In the north, both the Ironbridge Gorge and the valleys of the Long Mynd, a 1,700ft heather-clad ridge that runs for seven miles, were carved by Ice Age glaciers. It explains why the county has its own 'lake district' around the meres and mosses of Ellesmere and has such diverse wildlife, including otters, the rare dormouse and some splendid flora.

The five-mile long ridge known as the Wrekin, near Telford, stands over 1,300ft high and is 900 millions years old. From its summit, where there is an Iron Age hillfort, you can see no less than 17 counties. The Cornovil were the last British tribe to hold this strategic high point against the Romans.

Britain's first-ever theme park is in Shropshire in the guise of Hawkstone Park, a place of crags, man-made caves and grottos. Opened in 1748, it became a Victorian sensation as popular as 20th century Blackpool. It even claims to have links with King Arthur.

The county provides the perfect backdrop for the Severn Valley steam railway, which travels through 16 miles of countryside with seven station stops, and the Shropshire Union Canal which wends its way to Llangollen, skirting sandstone hills via lift bridges and staircase locks to the aqueducts of Chirk and Pont Cysyllte.

Shropshire has many famous sons and daughters including Clive of India, the war-time poet Wilfred Owen, evolutionist Charles Darwin, the Reverend Spooner, inventor of the 'spoonerism', writer A.E. Housman ('A Shropshire Lad') and novelist Mary Webb. Reputedly it was the birthplace of both Dick Whittington and Guinevere and there is a fascinating possibility that it is the resting place of both King Arthur and his inscrutable Holy Grail.

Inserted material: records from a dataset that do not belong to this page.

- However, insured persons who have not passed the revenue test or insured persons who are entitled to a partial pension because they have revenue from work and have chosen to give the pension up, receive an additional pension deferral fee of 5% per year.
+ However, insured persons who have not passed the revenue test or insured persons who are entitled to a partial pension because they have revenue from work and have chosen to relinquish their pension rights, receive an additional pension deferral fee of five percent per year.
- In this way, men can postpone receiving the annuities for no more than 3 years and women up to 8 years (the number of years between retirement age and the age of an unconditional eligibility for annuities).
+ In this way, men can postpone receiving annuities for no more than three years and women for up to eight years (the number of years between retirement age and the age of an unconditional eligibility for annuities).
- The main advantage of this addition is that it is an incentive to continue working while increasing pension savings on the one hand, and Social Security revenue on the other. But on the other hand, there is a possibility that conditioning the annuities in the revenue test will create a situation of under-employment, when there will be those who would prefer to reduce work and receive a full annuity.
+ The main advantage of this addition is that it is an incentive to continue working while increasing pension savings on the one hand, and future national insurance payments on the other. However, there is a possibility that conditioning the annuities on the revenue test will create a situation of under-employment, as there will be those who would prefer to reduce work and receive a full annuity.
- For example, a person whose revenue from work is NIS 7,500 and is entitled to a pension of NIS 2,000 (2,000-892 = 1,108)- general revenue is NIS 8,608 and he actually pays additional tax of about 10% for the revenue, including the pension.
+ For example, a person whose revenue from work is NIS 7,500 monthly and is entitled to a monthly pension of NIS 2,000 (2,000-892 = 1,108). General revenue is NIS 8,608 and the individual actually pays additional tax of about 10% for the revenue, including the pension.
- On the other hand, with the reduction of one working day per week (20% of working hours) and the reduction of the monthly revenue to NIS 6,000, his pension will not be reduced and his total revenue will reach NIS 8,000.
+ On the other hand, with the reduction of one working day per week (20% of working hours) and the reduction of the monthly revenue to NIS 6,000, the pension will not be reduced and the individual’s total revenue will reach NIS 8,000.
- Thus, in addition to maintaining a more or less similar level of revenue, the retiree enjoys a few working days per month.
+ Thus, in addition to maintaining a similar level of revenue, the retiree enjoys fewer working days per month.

While the county has significant castles such as those at Ludlow, Eastnor, Cholmondeley and Stokesay, it offers a variety of less tangible attractions ranging from the internationally-acclaimed Shrewsbury Flower Show to the Ludlow Food Festival, as well as an array of golf courses and angling destinations. The county can also rightly boast that it possesses some of Britain's best gardens and public markets.